[RECORDS TO USE — start]
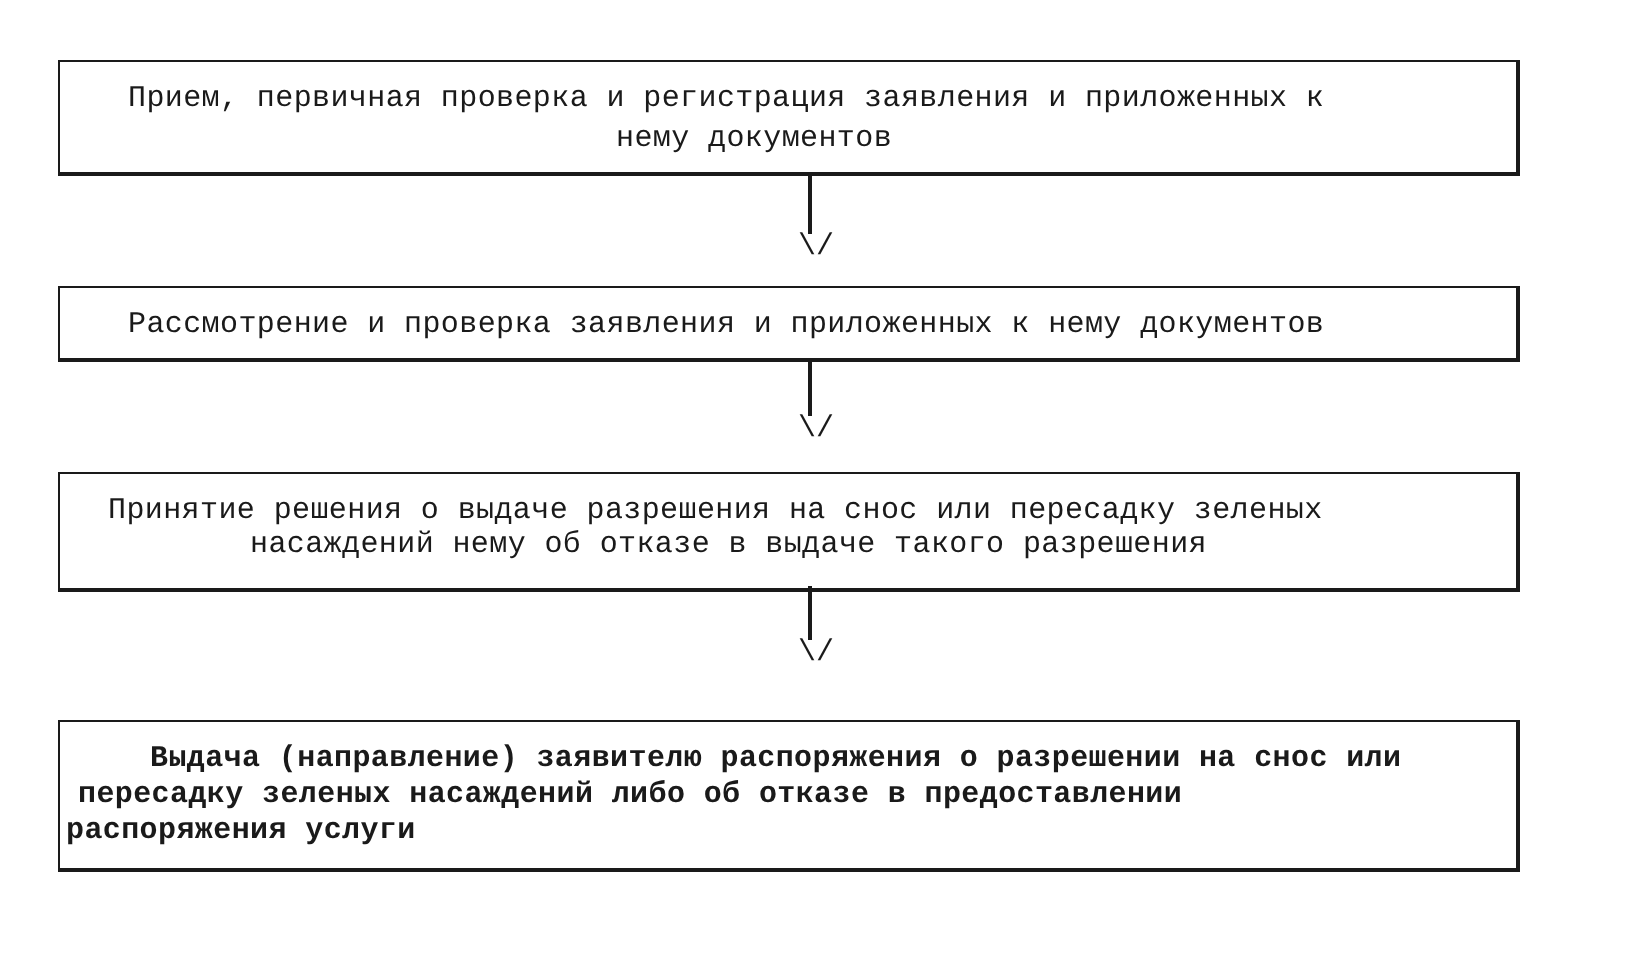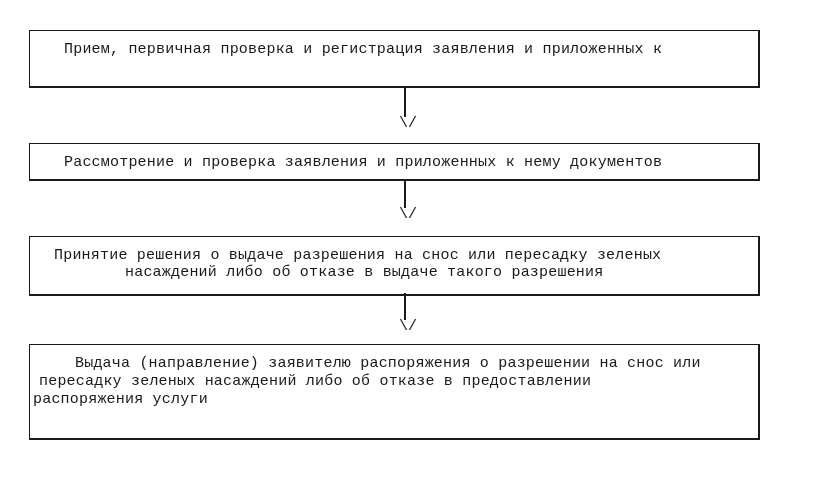--- a/index.html
+++ b/index.html
@@ -45,37 +45,38 @@
       line-height: 15px;
       white-space: pre;
       color: #1a1a1a;
     }
   </style>
 </head>
 <body>
 
 <div class="box" style="top:30px; height:58px;">
   <div class="line" style="left:34px; top:10px;">Прием, первичная проверка и регистрация заявления и приложенных к</div>
+  <div class="line" style="left:278px; top:30px;">нему документов</div>
 </div>
 
 <div class="vline" style="top:88px; height:29px;"></div>
 <div class="arrowhead" style="top:116px;">\/</div>
 
 <div class="box" style="top:143px; height:38px;">
   <div class="line" style="left:34px; top:10px;text-align:right;">Рассмотрение и проверка заявления и приложенных к нему документов</div>
 </div>
 
 <div class="vline" style="top:181px; height:27px;"></div>
 <div class="arrowhead" style="top:207px;">\/</div>
 
 <div class="box" style="top:236px; height:60px;">
   <div class="line" style="left:24px; top:10px;">Принятие решения о выдаче разрешения на снос или пересадку зеленых</div>
-  <div class="line" style="left:95px; top:27px;">насаждений либо об отказе в выдаче такого разрешения</div>
+  <div class="line" style="left:95px; top:27px;">насаждений нему об отказе в выдаче такого разрешения</div>
 </div>
 
 <div class="vline" style="top:293px; height:27px;"></div>
 <div class="arrowhead" style="top:319px;">\/</div>
 
-<div class="box" style="top:344px; height:96px;">
+<div class="box" style="top:360px; height:76px;font-weight:bold;">
   <div class="line" style="left:45px; top:10px;">Выдача (направление) заявителю распоряжения о разрешении на снос или</div>
   <div class="line" style="left:9px; top:28px;">пересадку зеленых насаждений либо об отказе в предоставлении</div>
   <div class="line" style="left:3px; top:46px;">распоряжения услуги</div>
 </div>
 
 </body></html>

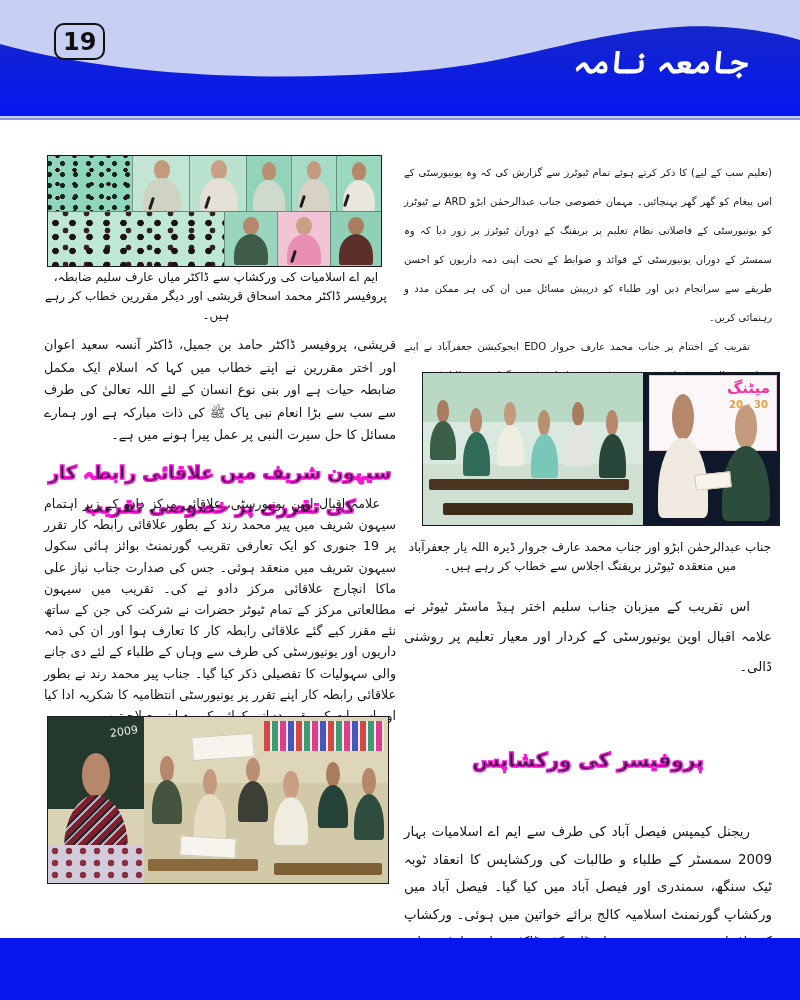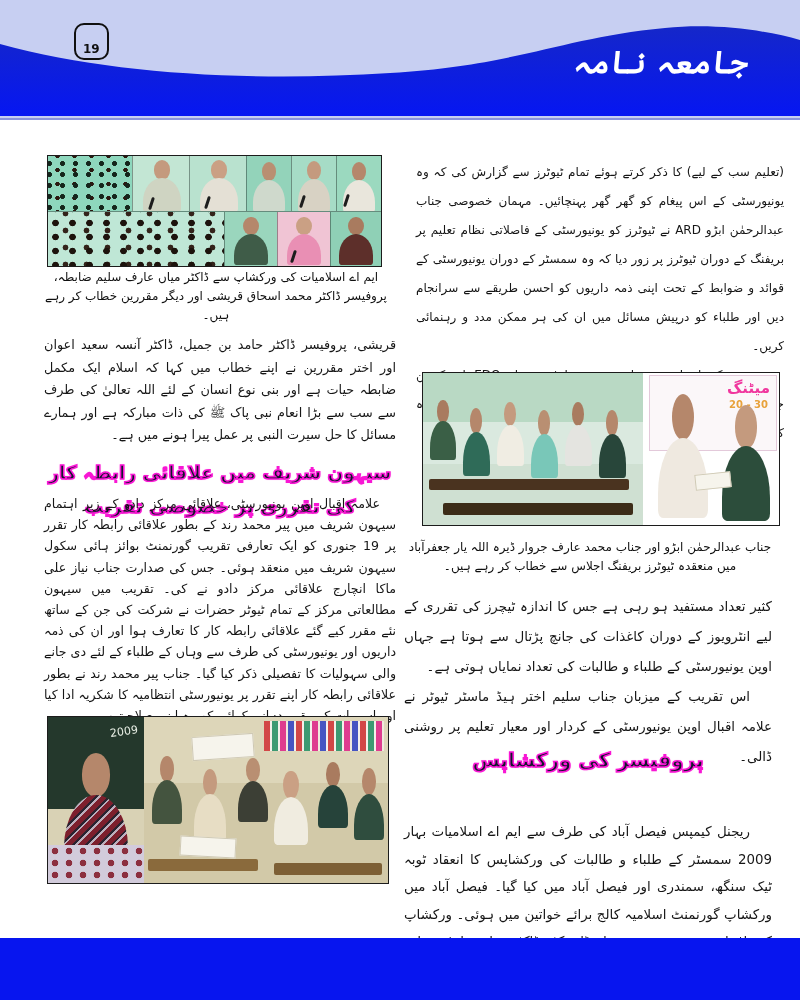--- a/index.html
+++ b/index.html
@@ -2,21 +2,21 @@
 <html lang="ur" dir="rtl"><head>
 <meta charset="utf-8">
 <style>
   html,body{margin:0;padding:0;background:#fff;}
   .page{position:relative;width:800px;height:1000px;background:#ffffff;overflow:hidden;
         font-family:"DejaVu Sans",sans-serif;color:#141414;}
   
   .header{position:absolute;left:0;top:0;width:800px;height:118px;background:#c7cff2;border-bottom:2px solid #8a93dd;}
   .header svg{position:absolute;left:0;top:0;}
   .page-num{position:absolute;left:54px;top:23px;border:2.5px solid #101010;border-radius:10px;
-            padding:17px 7px 2px;font-size:12px;font-weight:bold;color:#101010;background:transparent;direction:ltr;margin-left:20px;}
+            padding:3px 7px 2px;font-size:24px;font-weight:bold;color:#101010;background:transparent;direction:ltr;}
   .masthead{position:absolute;right:52px;top:44px;color:#ffffff;font-size:31px;font-weight:bold;
             font-family:"DejaVu Serif",serif;transform:skewX(-6deg);letter-spacing:1px;}
   
   .footer{position:absolute;left:0;top:938px;width:800px;height:62px;background:#0715ef;}
   
   .txt{position:absolute;direction:rtl;text-align:justify;color:#161616;}
   .txt p{margin:0;}
   .cap{position:absolute;direction:rtl;text-align:center;font-size:12px;line-height:19px;color:#101010;}
   .hl{position:absolute;direction:rtl;text-align:center;font-weight:bold;
       color:#0f172a;-webkit-text-stroke:1.6px #f816d4;text-shadow:0 0 2px #ff7ae4;}
@@ -134,50 +134,49 @@
       <i class="person" style="left:92px;top:40px;width:34px;height:66px;--skin:#b98f72;--cloth:#3c3f35;"></i>
       <i class="person" style="left:128px;top:52px;width:38px;height:78px;--skin:#caa084;--cloth:#f0ece0;"></i>
       <i class="person" style="left:172px;top:44px;width:34px;height:68px;--skin:#a97b5f;--cloth:#26433a;"></i>
       <i class="person" style="left:208px;top:50px;width:34px;height:74px;--skin:#b5876b;--cloth:#2f4d3e;"></i>
       <div class="paper" style="left:36px;top:120px;width:54px;height:18px;transform:rotate(3deg);"></div>
       <div class="bar" style="left:4px;top:142px;width:110px;height:12px;background:#8a6a3c;"></div>
       <div class="bar" style="left:130px;top:146px;width:108px;height:12px;background:#7d5f35;"></div>
     </div>
   </div>
 
-  <div class="txt" style="left:416px;top:158px;width:368px;font-size:12px;line-height:29px;">
+  <div class="txt" style="left:404px;top:158px;width:368px;font-size:10px;line-height:29px;">
     <p>(تعلیم سب کے لیے) کا ذکر کرتے ہوئے تمام ٹیوٹرز سے گزارش کی کہ وہ یونیورسٹی کے اس پیغام کو گھر گھر پہنچائیں۔ مہمان خصوصی جناب عبدالرحمٰن ابڑو ARD نے ٹیوٹرز کو یونیورسٹی کے فاصلاتی نظام تعلیم پر بریفنگ کے دوران ٹیوٹرز پر زور دیا کہ وہ سمسٹر کے دوران یونیورسٹی کے قوائد و ضوابط کے تحت اپنی ذمہ داریوں کو احسن طریقے سے سرانجام دیں اور طلباء کو درپیش مسائل میں ان کی ہر ممکن مدد و رہنمائی کریں۔</p>
     <p style="text-indent:22px;">تقریب کے اختتام پر جناب محمد عارف جروار EDO ایجوکیشن جعفرآباد نے اپنے صدارتی خطاب میں کہا کہ یونیورسٹی کے تربیت اساتذہ کے پروگرامز سے طلباء کی</p>
   </div>
 
   <div class="photo" style="left:422px;top:372px;width:356px;height:152px;">
     <div style="position:absolute;left:0;top:0;width:220px;height:152px;background:linear-gradient(#b9d9c4 0 32%,#dae9df 32% 60%,#cfe0d2 60%);">
       <i class="person" style="left:6px;top:26px;width:28px;height:62px;--skin:#a97b5f;--cloth:#3a5f46;"></i>
       <i class="person" style="left:38px;top:34px;width:30px;height:70px;--skin:#b5876b;--cloth:#2f6b58;"></i>
       <i class="person" style="left:72px;top:28px;width:30px;height:66px;--skin:#c49a7e;--cloth:#f0ede3;"></i>
       <i class="person" style="left:106px;top:36px;width:30px;height:70px;--skin:#b98f72;--cloth:#79c7b8;"></i>
       <i class="person" style="left:140px;top:28px;width:30px;height:66px;--skin:#a97b5f;--cloth:#e4e4e0;"></i>
       <i class="person" style="left:174px;top:36px;width:30px;height:70px;--skin:#b5876b;--cloth:#28463a;"></i>
       <div class="bar" style="left:6px;top:106px;width:200px;height:11px;"></div>
       <div class="bar" style="left:20px;top:130px;width:190px;height:12px;background:#3c2c18;"></div>
     </div>
-    <div style="position:absolute;left:220px;top:0;width:148px;height:152px;background:#ffffff;">
+    <div style="position:absolute;left:220px;top:0;width:148px;height:152px;background:#0f172a;">
       <div class="banner" style="left:6px;top:2px;width:126px;height:74px;">
         <span style="font-size:15px;margin:3px 6px 0;">میٹنگ</span>
         <span style="font-size:10px;margin:2px 8px 0;color:#e8a23c;">30 - 20</span>
       </div>
       <i class="person" style="left:12px;top:18px;width:56px;height:130px;--skin:#b5876b;--cloth:#efe9e0;"></i>
       <i class="person" style="left:76px;top:30px;width:54px;height:120px;--skin:#c49a7e;--cloth:#2c4d3b;"></i>
       <div class="paper" style="left:52px;top:100px;width:34px;height:14px;transform:rotate(-6deg);"></div>
     </div>
   </div>
   <div class="cap" style="left:408px;top:538px;width:364px;">جناب عبدالرحمٰن ابڑو اور جناب محمد عارف جروار ڈیرہ اللہ یار جعفرآباد میں منعقدہ ٹیوٹرز بریفنگ اجلاس سے خطاب کر رہے ہیں۔</div>
 
   <div class="txt" style="left:404px;top:592px;width:368px;font-size:13.4px;line-height:30px;">
-    <p>کثیر تعداد مستفید ہو رہی ہے جس کا اندازہ ٹیچرز کی تقرری کے لیے انٹرویوز کے دوران کاغذات کی جانچ پڑتال سے ہوتا ہے جہاں اوپن یونیورسٹی کے طلباء و طالبات کی تعداد نمایاں ہوتی ہے۔</p>
     <p style="text-indent:22px;">اس تقریب کے میزبان جناب سلیم اختر ہیڈ ماسٹر ٹیوٹر نے علامہ اقبال اوپن یونیورسٹی کے کردار اور معیار تعلیم پر روشنی ڈالی۔</p>
   </div>
 
   <div class="hl" style="left:404px;top:742px;width:368px;font-size:20px;line-height:37px;">
     <div>پروفیسر کی ورکشاپس</div>
   </div>
 
   <div class="txt" style="left:404px;top:818px;width:368px;font-size:13.4px;line-height:27.5px;">
     <p style="text-indent:22px;">ریجنل کیمپس فیصل آباد کی طرف سے ایم اے اسلامیات بہار 2009 سمسٹر کے طلباء و طالبات کی ورکشاپس کا انعقاد ٹوبہ ٹیک سنگھ، سمندری اور فیصل آباد میں کیا گیا۔ فیصل آباد میں ورکشاپ گورنمنٹ اسلامیہ کالج برائے خواتین میں ہوئی۔ ورکشاپ کی افتتاحی تقریب سے ریجنل ڈائریکٹر ڈاکٹر میاں عارف سلیم عارف پروفیسر ڈاکٹر اسحاق</p>
   </div>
[RECORDS TO USE — finish]
What you copy out must be exactly the lines from the line containing "پروفیسر ڈاکٹر اسحاق</p>" through the end of the records.

### RESPONSE TO THE EXERCISE
     <p style="text-indent:22px;">ریجنل کیمپس فیصل آباد کی طرف سے ایم اے اسلامیات بہار 2009 سمسٹر کے طلباء و طالبات کی ورکشاپس کا انعقاد ٹوبہ ٹیک سنگھ، سمندری اور فیصل آباد میں کیا گیا۔ فیصل آباد میں ورکشاپ گورنمنٹ اسلامیہ کالج برائے خواتین میں ہوئی۔ ورکشاپ کی افتتاحی تقریب سے ریجنل ڈائریکٹر ڈاکٹر میاں عارف سلیم عارف پروفیسر ڈاکٹر اسحاق</p>
   </div>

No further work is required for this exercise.